The Vendor Who “Helped” by Exporting Everything
A helpful vendor sending a CSV via email is not a service; it is a breach waiting to happen. We discuss how to stop the proliferation of uncontrolled copies.
The “Helpful” Breach
You are struggling with an integration. The software is clunky. You complain to support.
Ten minutes later, an email arrives from your account manager: “Hi there! I went ahead and exported the full client list for you so you can check the formatting. See attached: All_Clients_Full_Export.csv.”
You smile. They solved the problem.
Stop smiling. You have just witnessed a compliance disaster.

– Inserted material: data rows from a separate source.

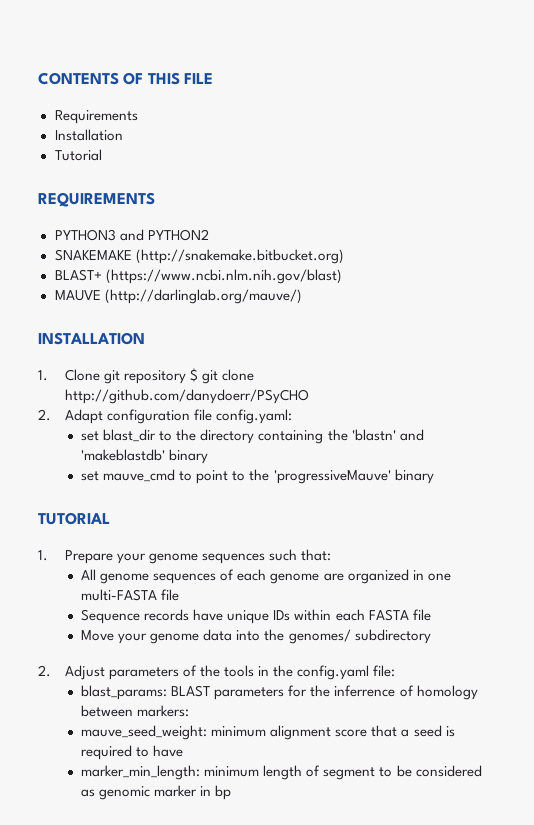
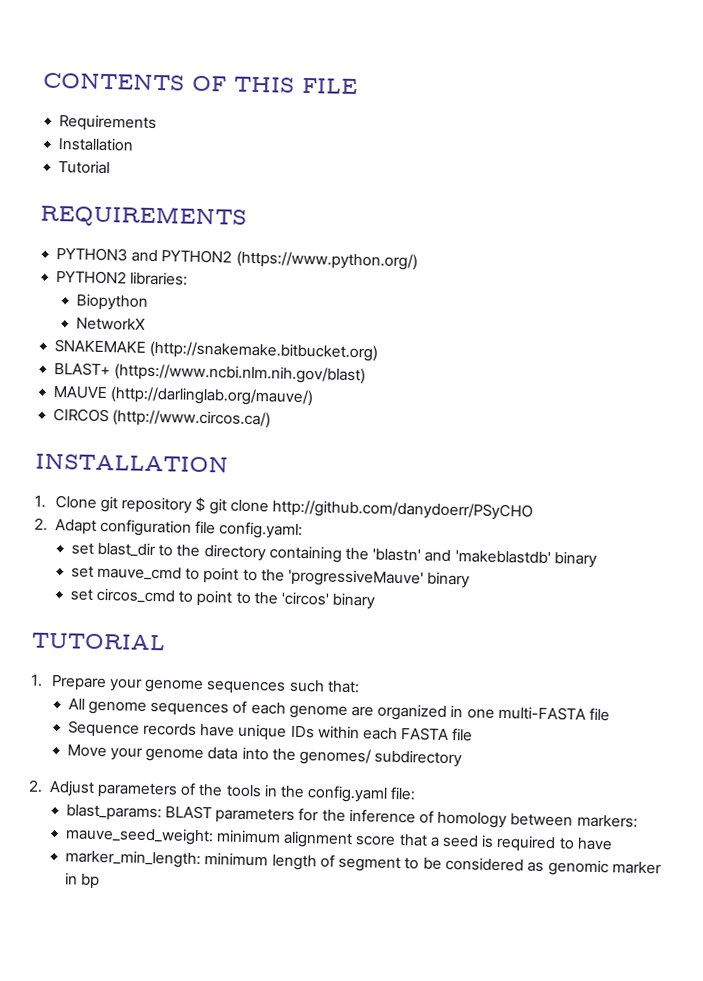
- PYTHON3 and PYTHON2
+ PYTHON3 and PYTHON2 (https://www.python.org/)
+ PYTHON2 libraries:
+ Biopython
+ NetworkX
+ CIRCOS (http://www.circos.ca/)
+ set circos_cmd to point to the 'circos' binary
- blast_params: BLAST parameters for the inferrence of homology between markers:
+ blast_params: BLAST parameters for the inference of homology between markers:

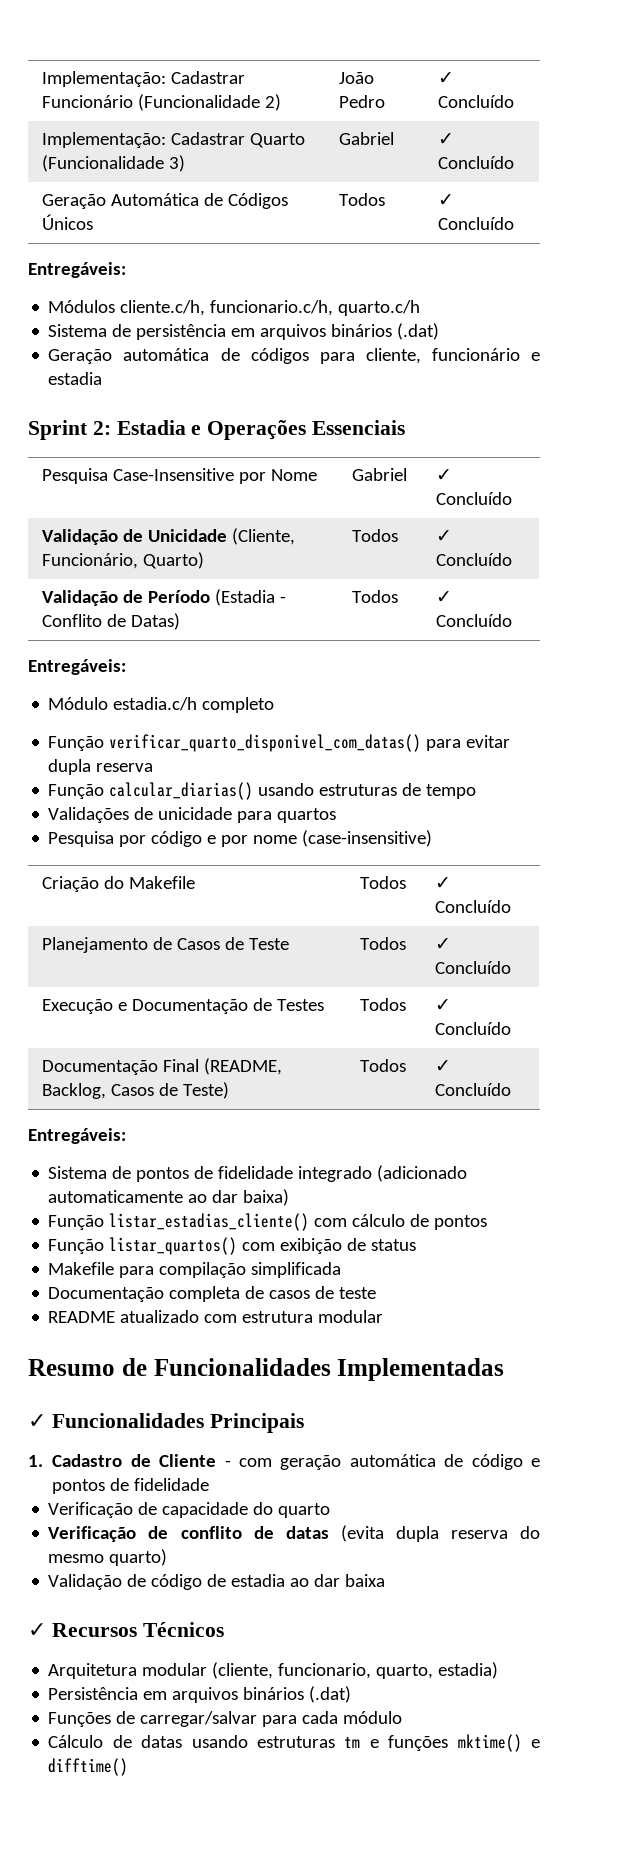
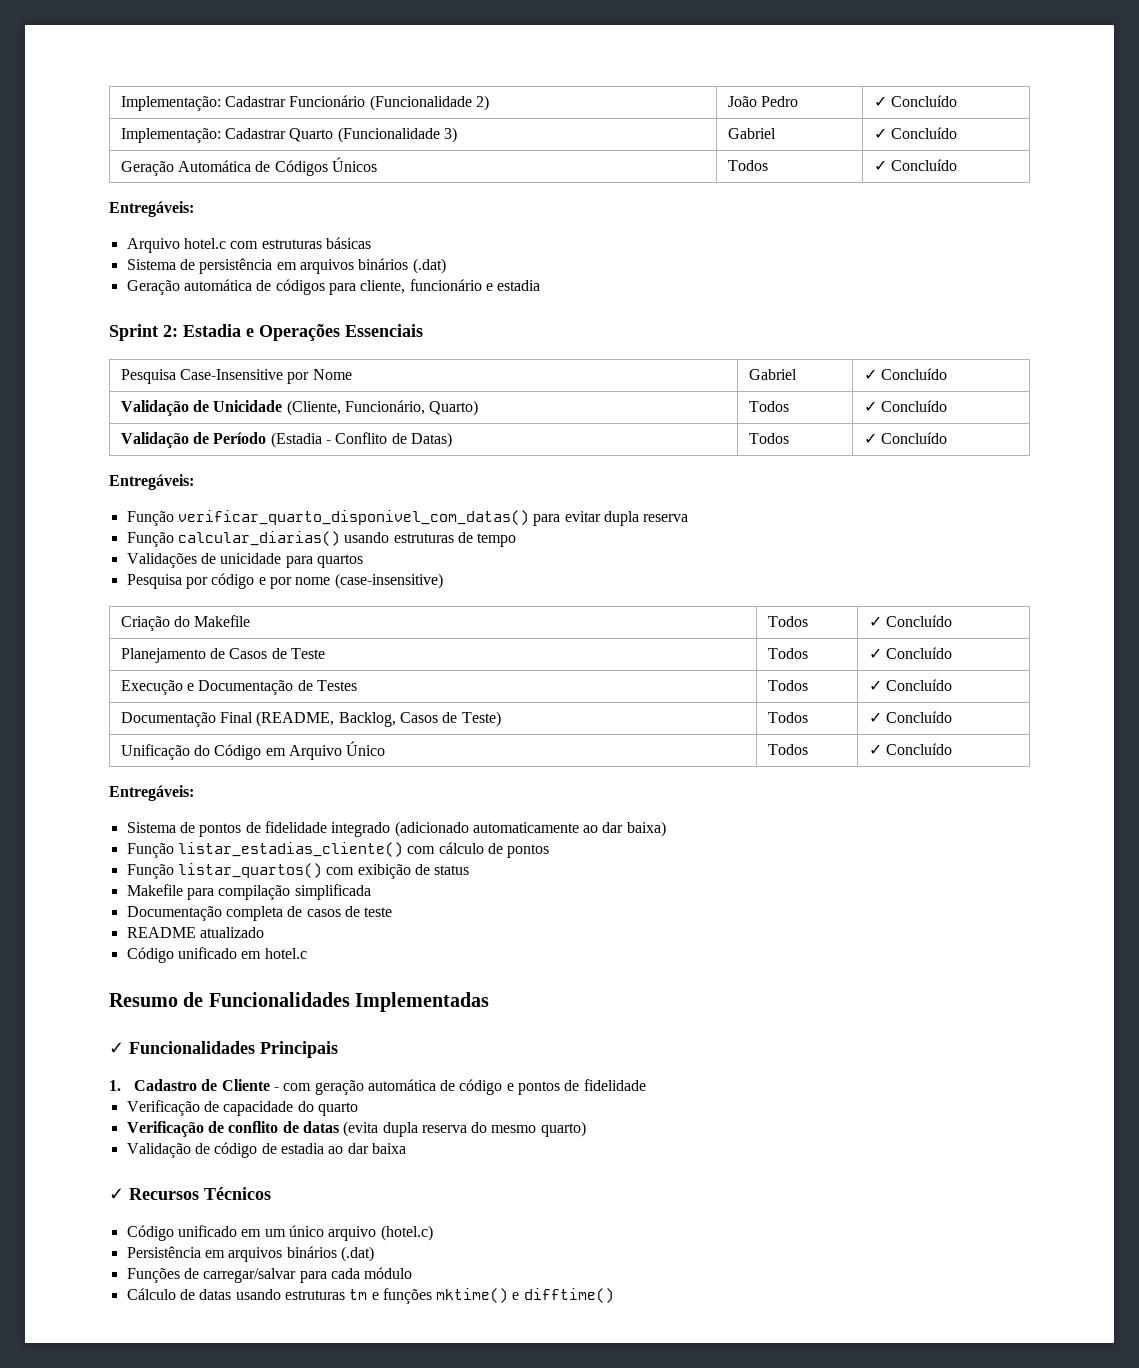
- Módulos cliente.c/h, funcionario.c/h, quarto.c/h
+ Arquivo hotel.c com estruturas básicas
- Módulo estadia.c/h completo
+ Unificação do Código em Arquivo Único | Todos | ✓ Concluído
- README atualizado com estrutura modular
+ README atualizado
+ Código unificado em hotel.c
- Arquitetura modular (cliente, funcionario, quarto, estadia)
+ Código unificado em um único arquivo (hotel.c)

That file now lives in their “Sent” folder. It lives in your “Inbox.” It lives in your “Downloads” folder. It lives on the email server of every intermediary between you and them. And it is entirely unencrypted.
We accept this because it feels like service. Enfin, it is actually negligence.
When a vendor treats your data with this level of casualness, they are not helping you; they are exposing you. They are taking your most valuable asset—your client list—and throwing it out the window to see if it flies.
The Liability: The Uncontrolled Copy
The problem with digital data is that it multiplies effortlessly.
Every time a vendor “exports” data to help you, a new, uncontrolled copy is born. This copy does not follow your retention policy. It does not have your access controls. It is a rogue element.
[Image of a data flow diagram showing a ‘Secure Database’ leaking into multiple ‘Uncontrolled CSVs’ via email]
If that vendor gets hacked next year, that “helpful” CSV from 2025 will be leaked. Your clients will not care that the vendor was trying to be nice. They will care that you allowed their private details to wander out of the secure environment.
This is not agility. This is a loss of chain of custody.
The Safeguard: The Ironclad Handshake
To operate with class, we must retrain our vendors. We do not ask for speed at the expense of safety. We demand Process Hygiene.
We implement three non-negotiable rules:
- The No-Export Clause: Our contract states explicitly that raw data exports are never to be sent via email. If a transfer is needed, it goes through a secure, encrypted tunnel (handled by a specialist like Lars).
- The Principle of Least Privilege: If the vendor needs to check formatting, they do not need the full database. They need three dummy rows. Give them the dummy rows.
- The Certificate of Destruction: When the project ends, the vendor does not just “close the account.” They sign a document confirming that all local copies, exports, and backups have been purged.
This might feel stiff. It might feel “difficult.”
But remember: you are not paying them to be your friends. You are paying them to process your data. If they cannot handle that responsibility with the gravity it deserves, they are not enterprise partners. They are amateurs.
Protect your perimeter.
FAQs
Is it really unsafe to email a CSV?
Yes. Email is like a postcard. Anyone handling the mail can read it. Never send client lists via postcard.
How should we transfer data then?
Secure, encrypted portals with expiring links. If the vendor cannot support this, find a new vendor.
What if the vendor refuses to sign a deletion agreement?
Then you refuse to sign the check. You are the client; you set the standard.